Bride(11)



He straightens up from the desk, full of confusion and something that could be hope. “No other Were Alpha—”

“The name. You said a name. Who . . . ?”

“Moreland?” he repeats.

“His full name—what’s his first name?”

Father’s eyes narrow suspiciously, but after a few seconds, he says, “Lowe. Lowe Moreland.”

I look down at the floor, which appears to be shaking. Then at the ceiling. I take a series of deep breaths, each one slower than the other, and then run a trembling hand through my hair, even though my arm weighs a thousand pounds.

I wonder if the blue dress I wore at Serena’s college graduation would be too casual for an interspecies wedding ceremony. Because, yeah.

I guess I’m getting married.

CHAPTER 2

He used to think that all Vampyres’ eyes looked the same. He may have been wrong about that.

Present day

Such an unfortunate, desolate choice. What loving parent would choose to name their child Misery?”

I don’t consider myself a sensitive person. As a rule, I’m not opposed to people implying that I am a disappointment to my family and my species. But I do ask for one thing: that they keep that shit away from me.

And yet, here I am. With Governor Davenport. Leaning on my elbows over the balcony that overlooks the courtyard where I just got married. Biting back a sigh before explaining:

“The council.”

“Pardon?”

Gauging intoxication levels in Humans is always a struggle, but I’m fairly sure the governor is not not drunk. “You asked who gave me my name. It was the Vampyre council.”

“Not your parents?”

I shake my head. “That’s not how it works.”

“Ah. Are there . . . magic rituals involved? Sacrificial altars? Seers?”

So self-centeredly Human, the assumption that everything that’s other must be shrouded in the supernatural and the arcane. They nurse their myths and legends, in which Vampyres and Weres are creatures of magic and lore, capable of curses and mystical acts. They think us able to see the future, to fly, to make ourselves invisible. Because we’re different from them, our existence must be governed by otherworldly forces—and not simply, like theirs, by biology.

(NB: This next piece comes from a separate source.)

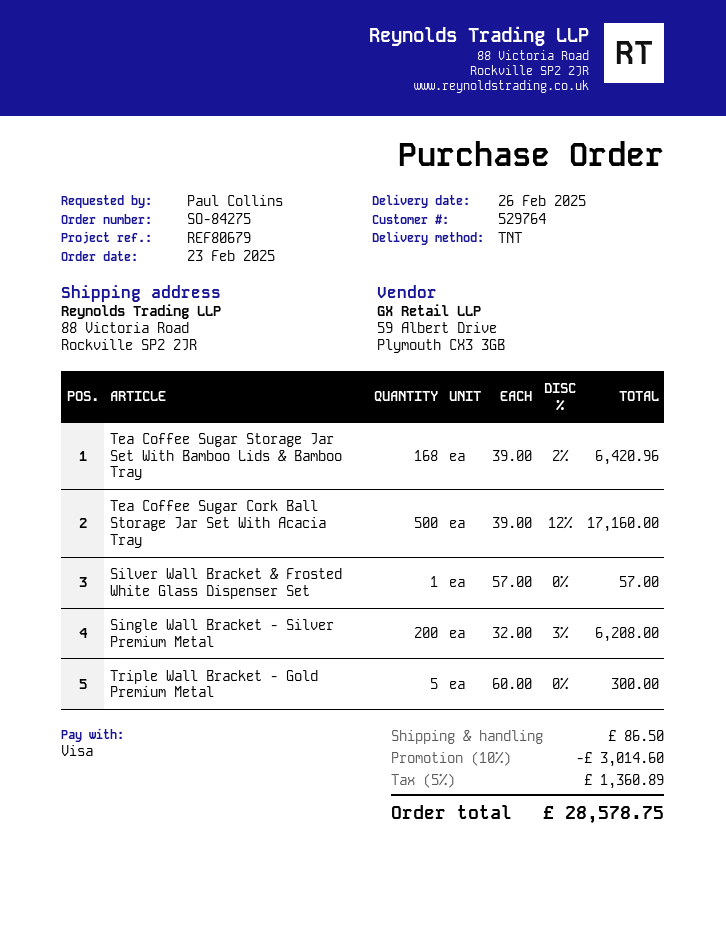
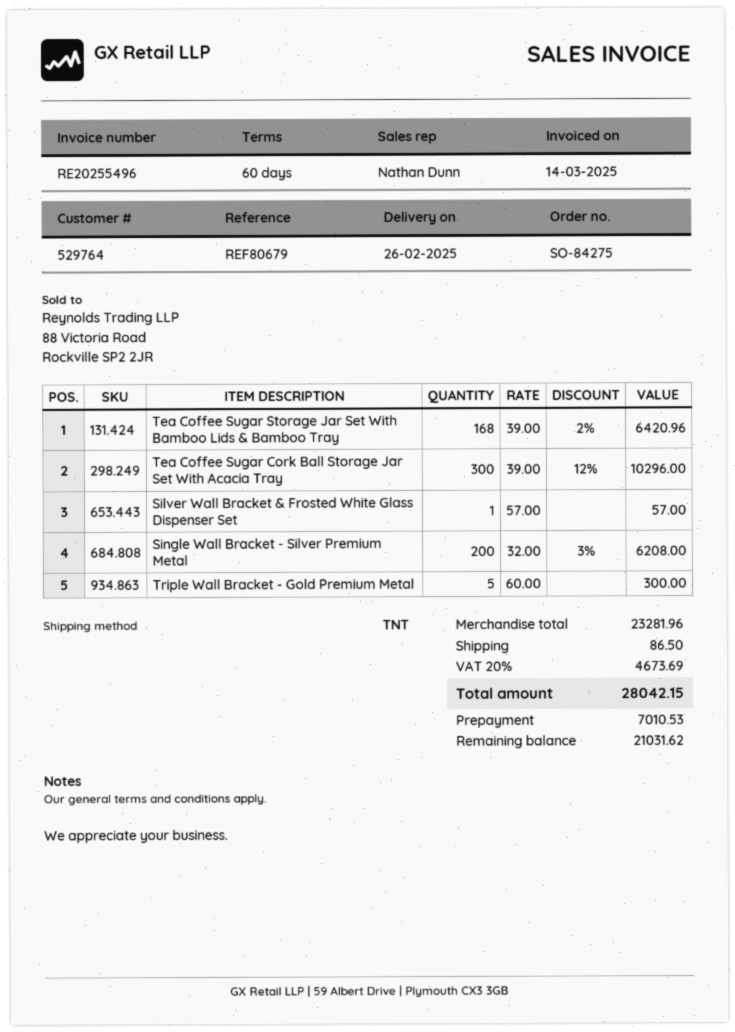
Tea Coffee Sugar Cork Ball Storage Jar Set With Acacia Tray: 500 x 39.00 - 12% = 17160.00 -> 300 x 39.00 - 12% = 10296.00
discount: 10% = 3014.60 -> none
tax: 5% = 1360.89 -> 20% = 4673.69
total: 28578.75 -> 28042.15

And maybe a couple of thermodynamics laws.

Serena was like that, too, when I first met her. “So crucifixes burn you?” she asked me a couple of weeks into our cohabitation, after I failed to convince her that the viscous red liquid I kept in my fridge was tomato juice.

“Only if they’re, like, very hot.”

“But you guys do hate garlic?”

I shrugged. “We don’t really eat food in general, so . . . sure?”

“And how many people have you killed?”

“Zero,” I told her, appalled. “How many people have you killed?”

“Hey, I’m Human.”

“Humans kill all the time.”

“Yeah, but indirectly. By making health insurance too expensive or stubbornly opposing gun control. You guys suck people dry to survive?”

I scoffed. “Drinking directly from a person is kinda gross and no one ever does it.” It was a bit of a lie, but at the time I wasn’t sure why. All I knew was that a few years earlier Owen and I had walked into the library to find Father latched onto the neck of Councilwoman Selamio. Owen, who’d been more precocious and less of a social pariah, had covered my eyes with his hand and insisted that the trauma would stunt our growth. He’d never explained the reason, though. “Plus, blood banks are right there. So that we don’t need to hurt Humans.” I wondered if it had more to do with the fact that killing someone would be a lot of exhausting work, what with the thrashing around, and the burying of the corpse, and the Human police potentially showing up in the middle of the day, when all we want is to crawl into a dark space.

“What about the invitation business?”

“The what?”

“You need to be invited into a room, right?” I shook my head, hating that she looked disappointed. She was funny, and direct, and a little odd in a way that made her at once awesome and approachable. I was ten, and I already liked her more than anyone I’d ever met. “Can you at least read my mind? What am I thinking about?”

“Um.” I scratched my nose. “That book you like. With the witches?”

“Not fair, I’m always thinking about that book. What number am I thinking?”

“Ah . . . seven?”

She gasped. “Misery!”

“Did I get it right?” Holy crap.

“No! I was thinking of three hundred and fifty-six. What else is a lie?”

The thing is, Humans and Weres and Vampyres might be different species, but we’re closely related. What sets us apart has less to do with the occult, and more with spontaneous genetic mutations thousands of years down the line. And, of course, the values we developed in response. A loss of a purine base here, a repositioning of a hydrogen atom there, and ta-da: Vampyres feed exclusively on blood, are wimps with the sun, and are constantly on edge about extinction; Weres are faster, stronger, (I assume) hairier, and they worship violence. But neither of us can whip out our magic wand and lift a sixty-pound suitcase on top of a rack, or find out the Powerball numbers in advance—or turn into bats.